Democrat AGs Sue to Block Due Process for Students Accused of Campus Sexual Misconduct

Man and woman's partial faces as they are seen smiling through books at a library.
Unsplash/Josh Felise

A coalition of Democrat attorneys general filed a federal lawsuit Thursday to block the Trump Education Department’s new rule that requires due process for those accused of campus sexual misconduct.

Led by Attorneys General Xavier Becerra (CA), Josh Shapiro (PA), and Gurbir Grewal (NJ), the Democrats claim the new Title IX rule, which seeks to “balance the scales of justice” in specifying how schools must handle allegations of sexual misconduct, will undermine the rule’s purpose of preventing sex discrimination:

“If the Rule is permitted to take effect, students across the country will return to school in the fall with less protection from sexual harassment,” claims the lawsuit that was filed in U.S. District Court for the District of Columbia. “The Rule will reverse decades of effort to end the corrosive effects of sexual harassment on equal access to education—a commitment that, until now, has been shared by Congress and the Executive Branch across multiple elections and administrations, as well as by state and local officials and school administrators.”

The lawsuit adds:

The Rule creates substantive and procedural barriers to schools’ investigation and adjudication of sexual harassment complaints, and discourages students and others from making sexual harassment complaints. As a result, fewer sexual harassment complaints will be filed, and schools will be less well equipped to protect their students’ safety and rid their programs and activities of the pernicious effects of sex discrimination:

“Title IX’s mandate is simple: Our schools must give women and men equal access to education, which means no one should experience sexual harassment,” Shapiro said, according to U.S. News & World Report. “But instead of making it easier for students to report, and for schools to respond, to sexual harassment, Secretary DeVos has unlawfully narrowed Title IX’s reach”:

However, U.S. Education Secretary Betsy DeVos said in an interview in May on SiriusXM’s Breitbart News Daily that the new rule is a win for both alleged victims of sexual misconduct and the accused.
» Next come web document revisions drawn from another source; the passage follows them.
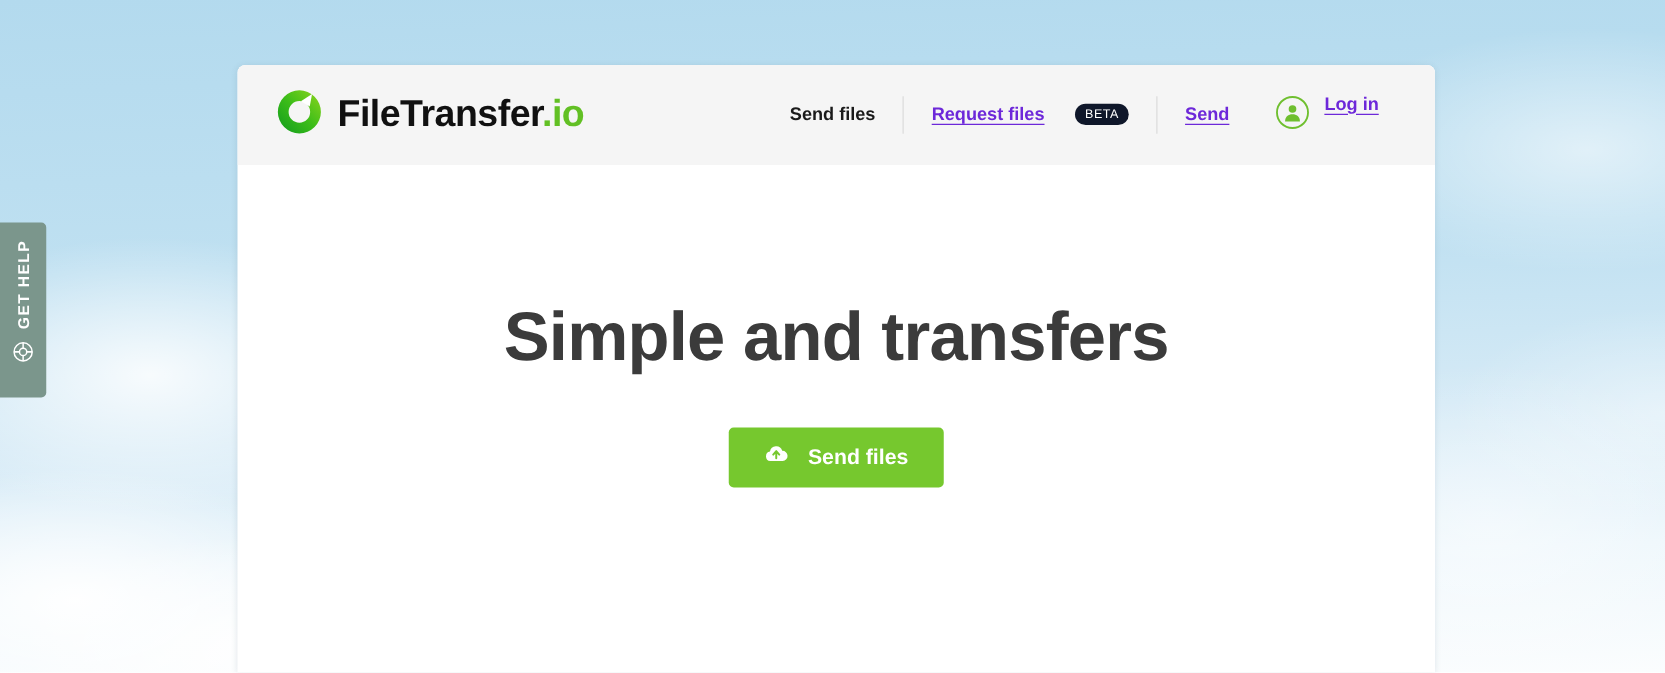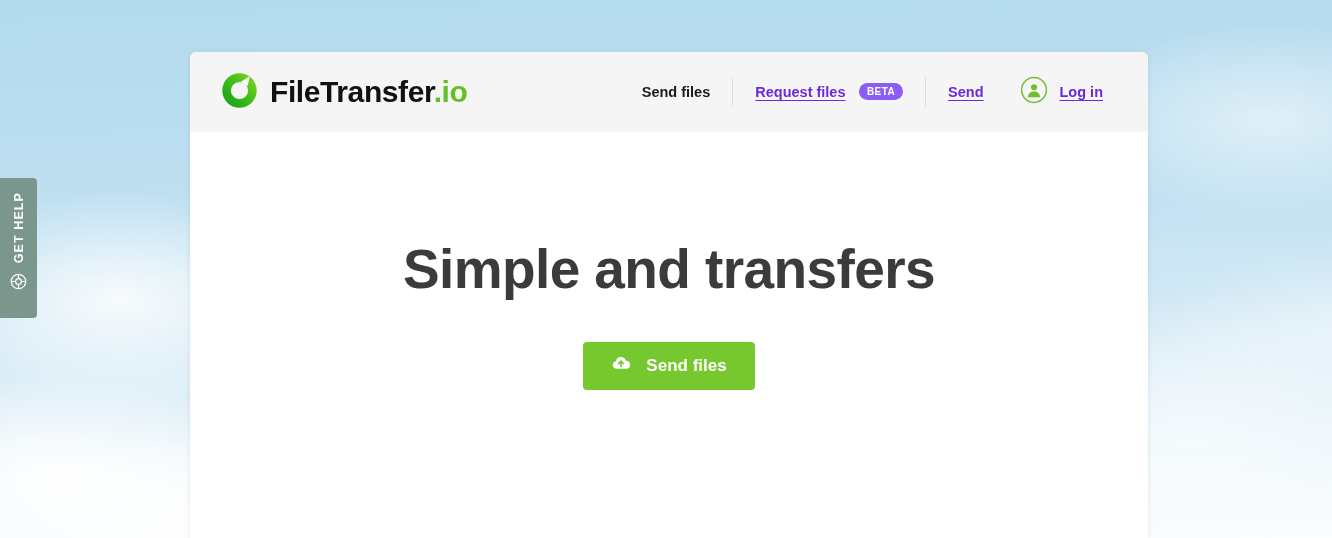--- a/index.html
+++ b/index.html
@@ -107,11 +107,11 @@
   }
   #beta-badge {
     display: inline-block;
-    margin-left: 9px;
-    background: #8b5cf6;
+    margin-left: 20px;
+    background: #0f172a;
     color: #ffffff;
     font-size: 10px;
-    font-weight: bold;
+    font-weight: normal;
     letter-spacing: .4px;
     padding: 3px 8px 3px 8px;
     border-radius: 9px;

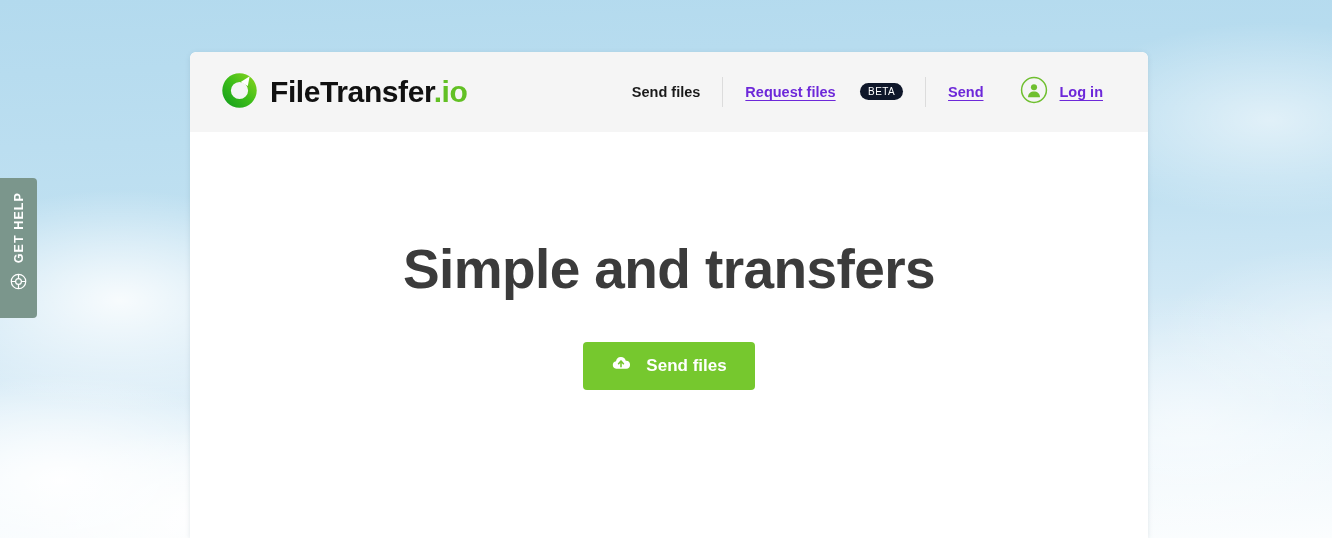--- a/index.html
+++ b/index.html
@@ -119,7 +119,7 @@
   }
   #login-group {
     display: flex;
-    align-items: center;
+    align-items: flex-start;
     gap: 12px;
     margin-left: 36px;
     cursor: pointer;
Some of the new features of the rule include spelling out alleged victims’ right to supportive services, such as class or dorm changes, and an option to file a formal complaint.

Those accused of sexual misconduct will not be presumed guilty, according to the new rule. They will be entitled to written notice of allegations, the right to an advocate, and the right to cross-examination, which had been denied them in the past.

The rule also specifies how schools that receive federal financial aid are required to respond to allegations of sexual misconduct.

Many Democrats and feminist groups used the already debunked Obama-era “1 in 5” statistic to urge opposition to the proposed rule. The stat refers to the notion that “one in five women experience sexual assault or attempted assault while in college.”

However, that indicator — spread widely by the Obama administration through its Centers for Disease Control and Prevention (CDC) and used in multiple sexual harassment courses required of college students throughout the nation  — is “wildly at odds with the official crime statistics,” said American Enterprise Institute (AEI) resident scholar and former philosophy professor Christina Hoff Sommers.

According to the Bureau of Justice Statistics, a division of the Department of Justice (DOJ), the actual rate of sexual assault on college campuses, is 6.1 per 1,000 students, or .03 per 5. The rate of rape and sexual assault for nonstudents is actually 1.2 times higher than for students — 7.6 per 1,000.

“Where did the CDC find more than a million and nearly 14 million victims of sexual violence that professional criminologists somehow overlooked?” Sommers asked. “It found them by using a poorly constructed telephone survey with a low response rate and a non-representative sample of respondents. No one interviewed was asked if they had been raped or sexually assaulted.”

Armed with the false “1 in 5” statistic, however, the Obama administration threatened to cut funding to colleges and universities that did not implement its policy.

The Obama administration also instructed colleges and universities to use the lesser “preponderance of evidence” standard to resolve allegations of sexual misconduct, rather than the higher “clear and convincing evidence” standard.

DeVos observed three federal courts have determined students accused of sexual misconduct were not provided with due process in the cases decided on campus.

For example, in June 2019, Judge Amy Coney Barrett of the U.S. Court of Appeals for the Seventh Circuit in Chicago led a unanimous, all-women panel of judges in reversing a lower court’s decision to dismiss a college student’s claim that his right to due process was not honored and that he was discriminated against because of his sex in a campus sex assault investigation.

In her decision in Doe v. Purdue University, Barrett, a President Trump appointee, observed “John Doe” had “adequately alleged” Purdue University violated his Fourteenth Amendment rights “by using constitutionally flawed procedures to determine his guilt or innocence” and that the school had violated Title IX “by imposing a punishment infected by sex bias.”

Barrett added that the evidence in the case suggests the Purdue Advisory Committee “decided that John was guilty based on the accusation rather than the evidence.”

“Over 170 cases have been overturned in this way,” DeVos noted during the interview.